▶ [Problem to work on]:
If a line includes "title", copy it out of the entries.

▶ [Records for the task]:
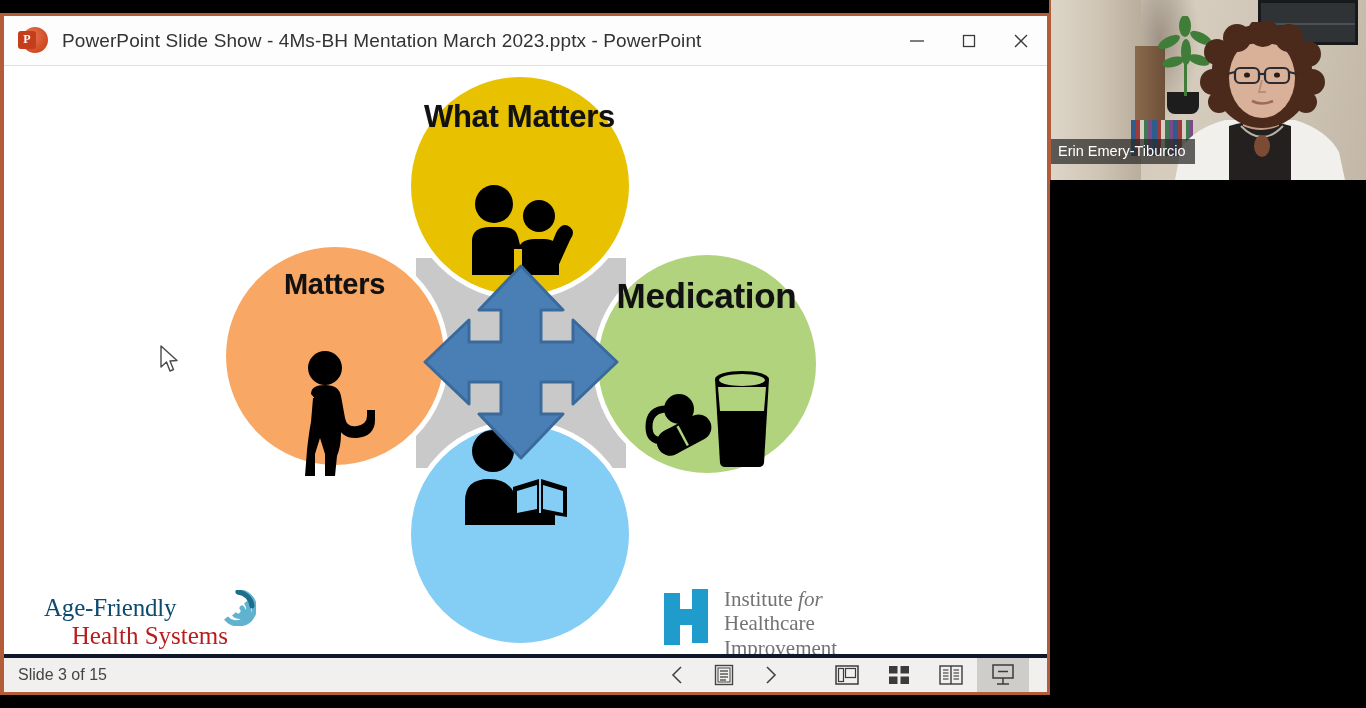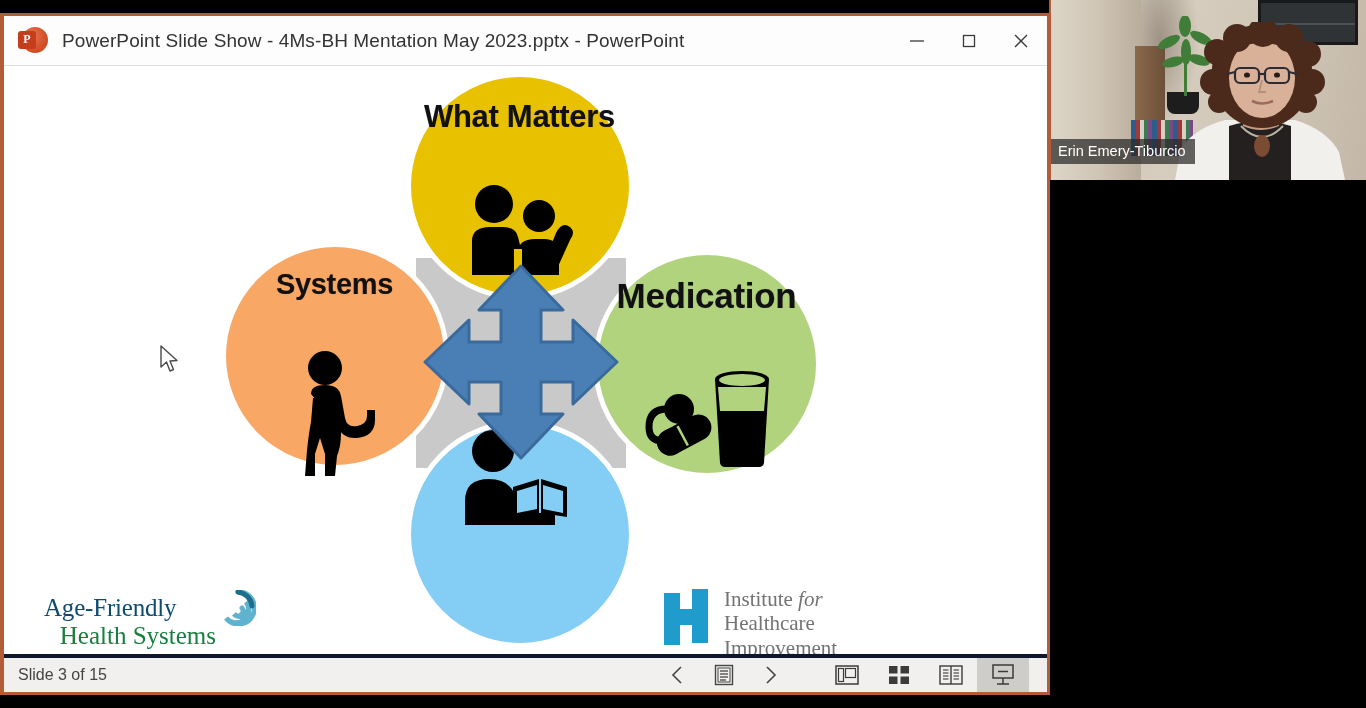--- a/index.html
+++ b/index.html
@@ -110,21 +110,21 @@
   
   #afhs-logo {
     position: absolute; left: 40px; top: 528px; width: 190px;
   }
   #afhs-logo .l1 {
     font-family: "Liberation Serif", serif; font-size: 25px;
     color: #0c4a6e; letter-spacing: -0.2px; white-space: nowrap;
   }
   #afhs-logo .l2 {
     font-family: "Liberation Serif", serif; font-size: 25px;
-    color: #15803d; text-align: right; margin-right: 18px; white-space: nowrap;
+    color: #b91c1c; text-align: right; margin-right: 6px; white-space: nowrap;
   }
   #afhs-logo .swirl {
     position: absolute; right: -22px; top: -4px; width: 36px; height: 36px;
   }
   #ihi-logo { position: absolute; left: 658px; top: 521px; display: flex; align-items: flex-start; }
   #ihi-logo .mark { width: 48px; height: 62px; flex: 0 0 48px; }
   #ihi-logo .txt {
     margin-left: 14px; font-family: "Liberation Serif", serif;
     font-size: 21px; color: #737373; line-height: 1.16;
   }
@@ -191,21 +191,21 @@
 
 <div id="root">
 
   <div id="ppt-window">
 
     <div id="title-bar">
       <div id="ppt-icon">
         <div class="circ"></div>
         <div class="sq">P</div>
       </div>
-      <div id="title-text">PowerPoint Slide Show  -  4Ms-BH Mentation May 2023.pptx - PowerPoint</div>
+      <div id="title-text">PowerPoint Slide Show  -  4Ms-BH Mentation March 2023.pptx - PowerPoint</div>
       <div id="win-controls">
         <div class="win-btn">
           <svg width="20" height="20" viewBox="0 0 20 20">
               <line x1="3" y1="10" x2="17" y2="10" stroke="currentColor" stroke-width="1.3"></line>
             </svg>
         </div>
         <div class="win-btn">
           <svg width="20" height="20" viewBox="0 0 20 20">
               <rect x="4.5" y="4.5" width="11" height="11" fill="none" stroke="currentColor" stroke-width="1.3"></rect>
             </svg>
@@ -231,21 +231,21 @@
               <circle cx="38" cy="21" r="19" fill="#000"></circle>
               <circle cx="83" cy="33" r="16" fill="#000"></circle>
               <path d="M16 92 L16 58 Q16 44 34 44 L46 44 Q60 44 62 54 L66 70 L92 70 L100 50 Q106 38 114 44 Q120 49 114 57 L100 88 Q98 92 92 92 Z" fill="#000"></path>
               <path d="M62 92 L62 70 Q62 56 79 56 L88 56 Q103 56 103 70 L103 92 Z" fill="#000"></path>
               <rect x="58" y="66" width="8" height="26" fill="#e8c200"></rect>
             </svg>
           </div>
         </div>
 
         <div class="circle" id="c-mobility">
-          <div class="label">Systems</div>
+          <div class="label">Matters</div>
           <div class="glyph">
             <svg width="92" height="128" viewBox="0 0 92 128">
               <circle cx="36" cy="18" r="17" fill="#000"></circle>
               <path d="M22 44 Q22 35 36 35 Q50 35 52 46 L56 68 Q58 78 68 76 Q78 74 78 66 L78 60 L86 60 L86 70 Q86 86 68 88 Q52 89 48 74 Z" fill="#000"></path>
               <path d="M24 48 L52 48 L52 84 Q52 96 48 106 L46 126 L36 126 L36 104 L31 88 L26 104 L26 126 L16 126 L18 100 Q20 82 22 72 Z" fill="#000"></path>
               <rect x="38" y="78" width="5" height="48" fill="#000"></rect>
             </svg>
           </div>
         </div>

▶ [Answer to the problem]:
     <div id="title-bar">
-      <div id="title-text">PowerPoint Slide Show  -  4Ms-BH Mentation May 2023.pptx - PowerPoint</div>
+      <div id="title-text">PowerPoint Slide Show  -  4Ms-BH Mentation March 2023.pptx - PowerPoint</div>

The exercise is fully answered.